Restate, word for word, each entry that follows, but skip its pictures.

BEGIN DATASET ENTRIES

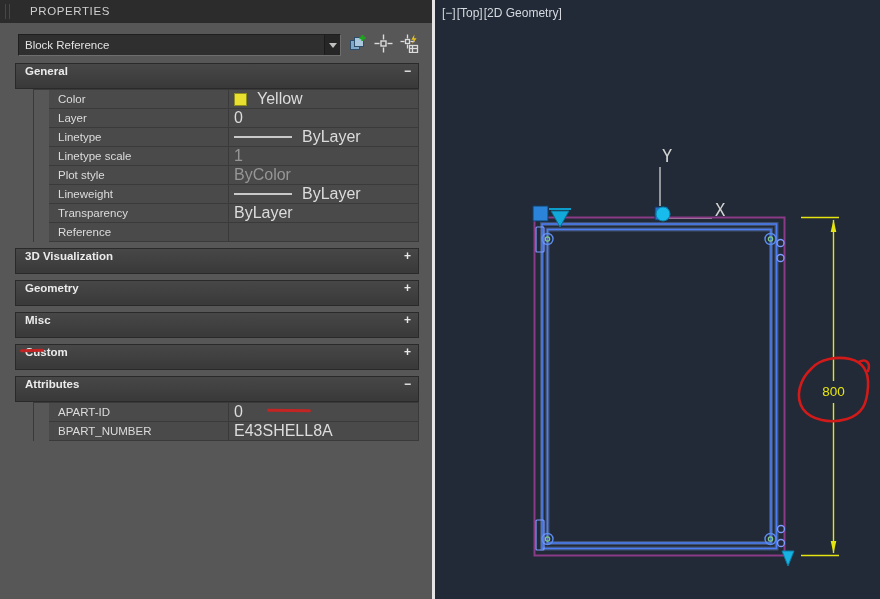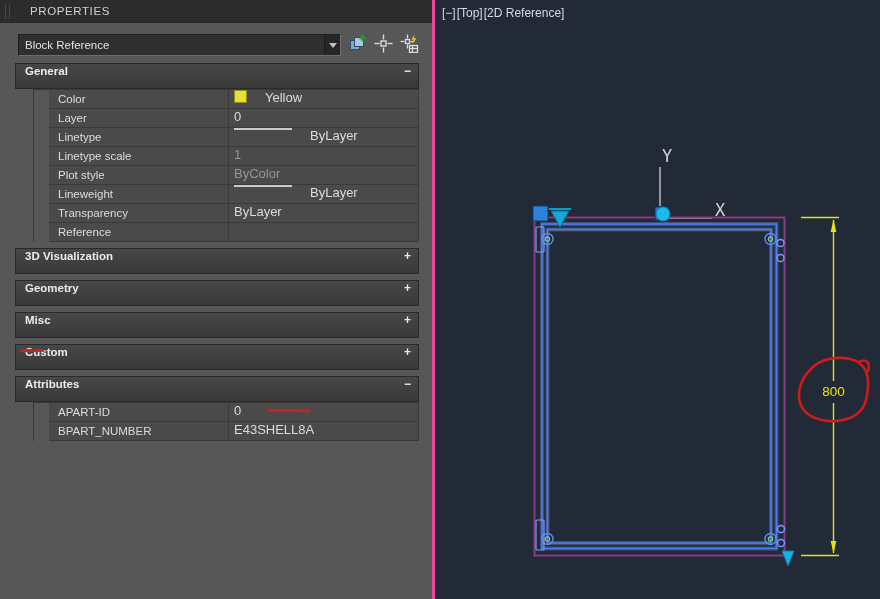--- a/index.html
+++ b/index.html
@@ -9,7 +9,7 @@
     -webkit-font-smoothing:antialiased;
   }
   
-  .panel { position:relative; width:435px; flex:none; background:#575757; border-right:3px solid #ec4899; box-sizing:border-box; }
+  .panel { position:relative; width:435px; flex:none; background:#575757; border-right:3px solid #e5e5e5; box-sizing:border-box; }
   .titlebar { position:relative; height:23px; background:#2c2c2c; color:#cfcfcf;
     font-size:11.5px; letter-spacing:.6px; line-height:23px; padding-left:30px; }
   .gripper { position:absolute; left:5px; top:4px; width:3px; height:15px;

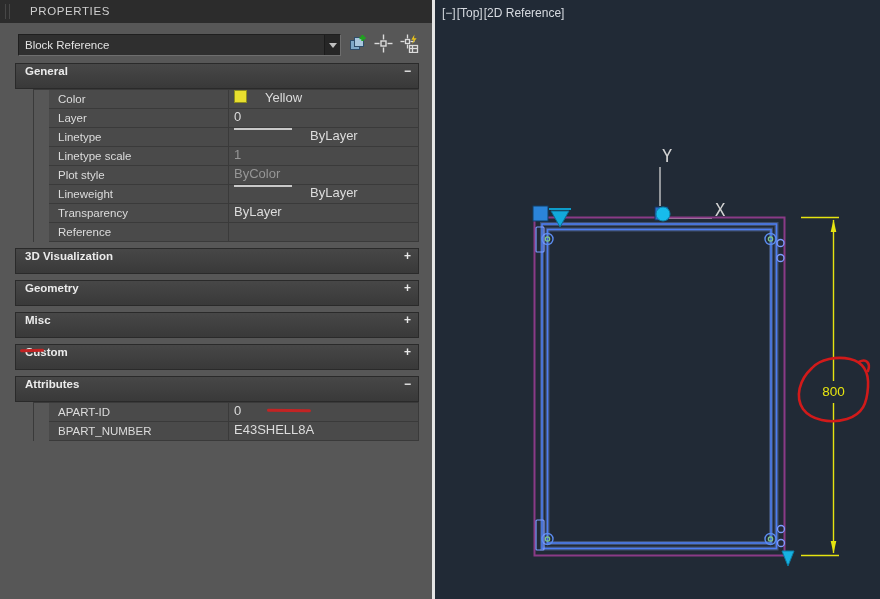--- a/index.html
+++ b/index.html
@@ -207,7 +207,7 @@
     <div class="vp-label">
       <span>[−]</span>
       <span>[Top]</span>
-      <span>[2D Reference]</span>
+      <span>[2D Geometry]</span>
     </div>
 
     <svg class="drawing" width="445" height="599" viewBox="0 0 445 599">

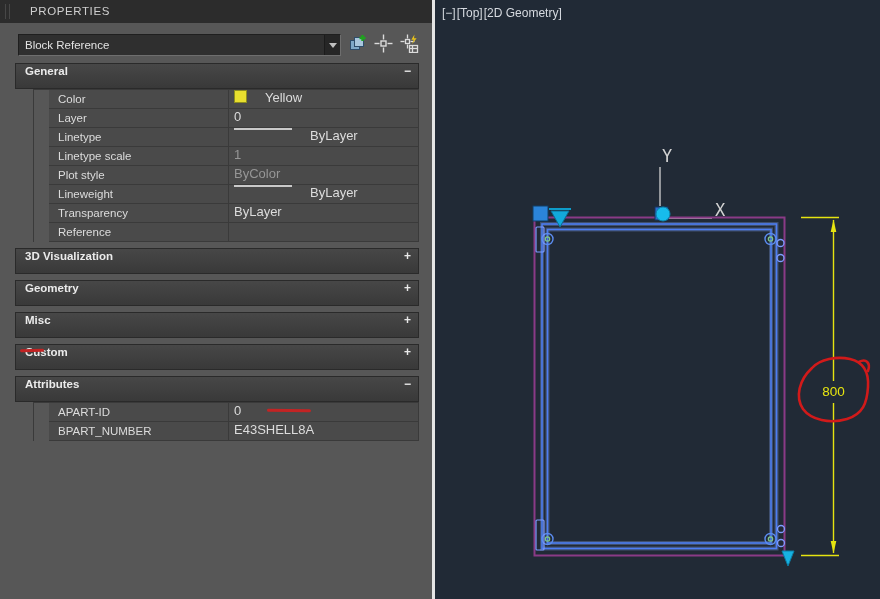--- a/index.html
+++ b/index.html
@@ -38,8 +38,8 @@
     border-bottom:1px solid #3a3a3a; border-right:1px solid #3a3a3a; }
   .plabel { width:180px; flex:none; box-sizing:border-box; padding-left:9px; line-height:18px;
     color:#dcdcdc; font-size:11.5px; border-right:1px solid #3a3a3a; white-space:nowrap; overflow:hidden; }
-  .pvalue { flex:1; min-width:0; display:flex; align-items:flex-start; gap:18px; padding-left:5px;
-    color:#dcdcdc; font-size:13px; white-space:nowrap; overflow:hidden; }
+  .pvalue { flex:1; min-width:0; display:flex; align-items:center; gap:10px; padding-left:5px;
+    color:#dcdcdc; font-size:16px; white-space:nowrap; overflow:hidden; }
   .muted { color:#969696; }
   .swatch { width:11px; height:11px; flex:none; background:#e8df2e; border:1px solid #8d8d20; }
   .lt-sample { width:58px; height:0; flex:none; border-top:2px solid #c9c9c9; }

END DATASET ENTRIES

| OUTPUT FOR THIS EXERCISE |
--- a/index.html
+++ b/index.html
@@ -9,7 +9,7 @@
     -webkit-font-smoothing:antialiased;
   }
   
-  .panel { position:relative; width:435px; flex:none; background:#575757; border-right:3px solid #ec4899; box-sizing:border-box; }
+  .panel { position:relative; width:435px; flex:none; background:#575757; border-right:3px solid #e5e5e5; box-sizing:border-box; }
   .titlebar { position:relative; height:23px; background:#2c2c2c; color:#cfcfcf;
     font-size:11.5px; letter-spacing:.6px; line-height:23px; padding-left:30px; }
   .gripper { position:absolute; left:5px; top:4px; width:3px; height:15px;

--- a/index.html
+++ b/index.html
@@ -207,7 +207,7 @@
     <div class="vp-label">
       <span>[−]</span>
       <span>[Top]</span>
-      <span>[2D Reference]</span>
+      <span>[2D Geometry]</span>
     </div>
 
     <svg class="drawing" width="445" height="599" viewBox="0 0 445 599">

--- a/index.html
+++ b/index.html
@@ -38,8 +38,8 @@
     border-bottom:1px solid #3a3a3a; border-right:1px solid #3a3a3a; }
   .plabel { width:180px; flex:none; box-sizing:border-box; padding-left:9px; line-height:18px;
     color:#dcdcdc; font-size:11.5px; border-right:1px solid #3a3a3a; white-space:nowrap; overflow:hidden; }
-  .pvalue { flex:1; min-width:0; display:flex; align-items:flex-start; gap:18px; padding-left:5px;
-    color:#dcdcdc; font-size:13px; white-space:nowrap; overflow:hidden; }
+  .pvalue { flex:1; min-width:0; display:flex; align-items:center; gap:10px; padding-left:5px;
+    color:#dcdcdc; font-size:16px; white-space:nowrap; overflow:hidden; }
   .muted { color:#969696; }
   .swatch { width:11px; height:11px; flex:none; background:#e8df2e; border:1px solid #8d8d20; }
   .lt-sample { width:58px; height:0; flex:none; border-top:2px solid #c9c9c9; }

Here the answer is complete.